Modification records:
--- START ---
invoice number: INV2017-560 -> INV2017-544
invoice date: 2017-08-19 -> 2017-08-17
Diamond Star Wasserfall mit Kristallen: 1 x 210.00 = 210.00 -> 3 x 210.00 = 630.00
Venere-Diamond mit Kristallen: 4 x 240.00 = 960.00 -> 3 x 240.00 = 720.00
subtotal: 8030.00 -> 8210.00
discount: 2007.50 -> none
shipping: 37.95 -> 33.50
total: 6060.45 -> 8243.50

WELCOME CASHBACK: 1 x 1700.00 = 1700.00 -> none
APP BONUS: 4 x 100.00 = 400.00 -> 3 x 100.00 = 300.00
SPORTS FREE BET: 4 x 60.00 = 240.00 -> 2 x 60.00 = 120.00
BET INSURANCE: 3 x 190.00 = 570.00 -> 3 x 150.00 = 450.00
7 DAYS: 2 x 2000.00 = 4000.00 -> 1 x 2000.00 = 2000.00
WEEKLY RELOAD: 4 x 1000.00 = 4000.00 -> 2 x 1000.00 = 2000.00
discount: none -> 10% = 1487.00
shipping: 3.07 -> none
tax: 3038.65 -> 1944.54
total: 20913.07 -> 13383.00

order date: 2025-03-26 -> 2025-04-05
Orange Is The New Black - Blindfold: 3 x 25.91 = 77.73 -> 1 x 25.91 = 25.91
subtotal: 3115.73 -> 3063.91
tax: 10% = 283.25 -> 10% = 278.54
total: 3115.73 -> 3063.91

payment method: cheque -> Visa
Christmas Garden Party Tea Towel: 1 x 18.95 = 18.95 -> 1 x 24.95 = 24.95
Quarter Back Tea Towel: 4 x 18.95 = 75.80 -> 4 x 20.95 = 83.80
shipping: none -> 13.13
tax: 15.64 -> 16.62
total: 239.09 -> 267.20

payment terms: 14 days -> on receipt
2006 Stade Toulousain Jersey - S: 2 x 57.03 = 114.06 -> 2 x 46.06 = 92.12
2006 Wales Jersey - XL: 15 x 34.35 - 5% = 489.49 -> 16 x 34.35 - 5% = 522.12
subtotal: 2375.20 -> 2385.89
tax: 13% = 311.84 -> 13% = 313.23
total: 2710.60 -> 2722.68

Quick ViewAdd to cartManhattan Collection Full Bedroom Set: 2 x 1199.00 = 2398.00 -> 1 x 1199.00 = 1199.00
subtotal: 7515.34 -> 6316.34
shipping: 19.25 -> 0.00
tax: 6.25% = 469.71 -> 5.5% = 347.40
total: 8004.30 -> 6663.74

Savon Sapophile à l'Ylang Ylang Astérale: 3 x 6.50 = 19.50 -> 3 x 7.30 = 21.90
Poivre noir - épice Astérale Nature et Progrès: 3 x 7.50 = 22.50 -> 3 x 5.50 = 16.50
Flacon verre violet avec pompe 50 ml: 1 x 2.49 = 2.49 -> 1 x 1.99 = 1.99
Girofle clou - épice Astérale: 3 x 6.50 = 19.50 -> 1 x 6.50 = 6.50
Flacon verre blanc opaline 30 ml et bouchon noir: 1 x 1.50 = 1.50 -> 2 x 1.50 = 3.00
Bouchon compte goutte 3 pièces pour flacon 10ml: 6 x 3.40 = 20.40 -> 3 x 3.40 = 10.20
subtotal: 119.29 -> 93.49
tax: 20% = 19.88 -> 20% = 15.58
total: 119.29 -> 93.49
--- END ---
▸ TASK REQUIREMENTS:
After locating the line with "Girofle clou - épice", please repeat it and every line after it exactly, through the end of the data above.

▸ ANSWER FOR THE TASK:
Girofle clou - épice Astérale: 3 x 6.50 = 19.50 -> 1 x 6.50 = 6.50
Flacon verre blanc opaline 30 ml et bouchon noir: 1 x 1.50 = 1.50 -> 2 x 1.50 = 3.00
Bouchon compte goutte 3 pièces pour flacon 10ml: 6 x 3.40 = 20.40 -> 3 x 3.40 = 10.20
subtotal: 119.29 -> 93.49
tax: 20% = 19.88 -> 20% = 15.58
total: 119.29 -> 93.49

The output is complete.